> [Try it]:
Copy the entries exactly. Their pictures do not belong in the copy.
·····
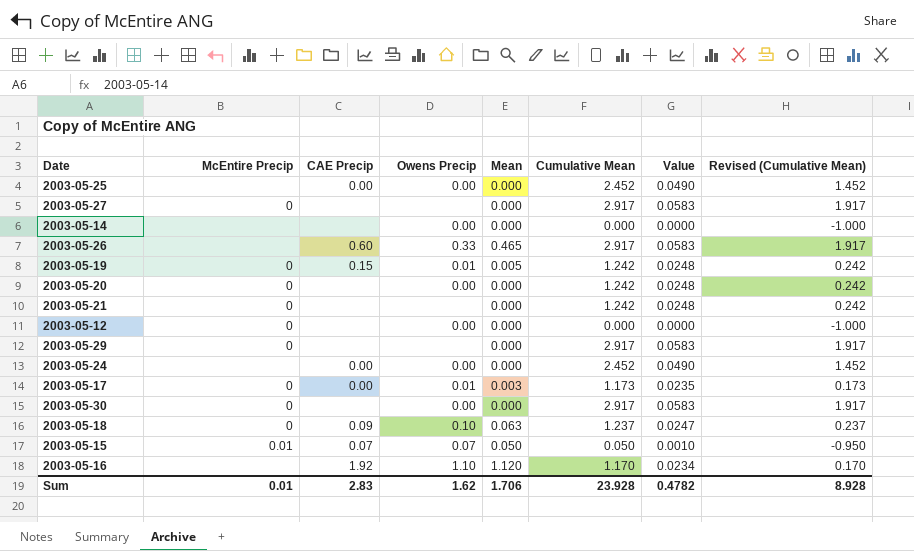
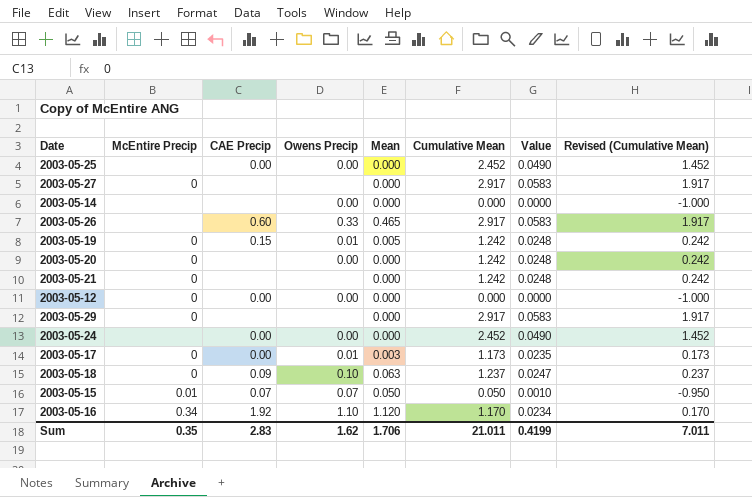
row 2003-05-30: 0 | none | 0.00 | 0.000 | 2.917 | 0.0583 | 1.917 -> none
2003-05-12 | CAE Precip: none -> 0.00
2003-05-16 | McEntire Precip: none -> 0.34
Sum | McEntire Precip: 0.01 -> 0.35
Sum | Cumulative Mean: 23.928 -> 21.011
Sum | Value: 0.4782 -> 0.4199
Sum | Revised (Cumulative Mean): 8.928 -> 7.011

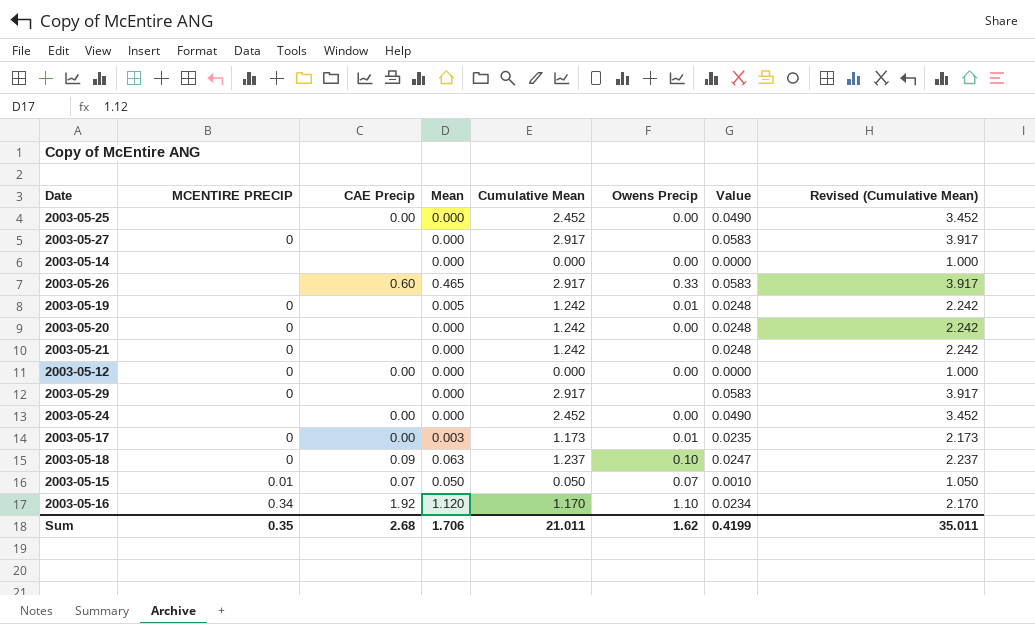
column name: McEntire Precip -> MCENTIRE PRECIP
column Owens Precip | position: 4 -> 6
column Revised (Cumulative Mean) | formula: [Cumulative Mean] - 1 -> [Cumulative Mean] + 1
2003-05-19 | CAE Precip: 0.15 -> none
Sum | CAE Precip: 2.83 -> 2.68
Sum | Revised (Cumulative Mean): 7.011 -> 35.011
·····
> [Exercise output]:
row 2003-05-30: 0 | none | 0.00 | 0.000 | 2.917 | 0.0583 | 1.917 -> none
2003-05-12 | CAE Precip: none -> 0.00
2003-05-16 | McEntire Precip: none -> 0.34
Sum | McEntire Precip: 0.01 -> 0.35
Sum | Cumulative Mean: 23.928 -> 21.011
Sum | Value: 0.4782 -> 0.4199
Sum | Revised (Cumulative Mean): 8.928 -> 7.011

column name: McEntire Precip -> MCENTIRE PRECIP
column Owens Precip | position: 4 -> 6
column Revised (Cumulative Mean) | formula: [Cumulative Mean] - 1 -> [Cumulative Mean] + 1
2003-05-19 | CAE Precip: 0.15 -> none
Sum | CAE Precip: 2.83 -> 2.68
Sum | Revised (Cumulative Mean): 7.011 -> 35.011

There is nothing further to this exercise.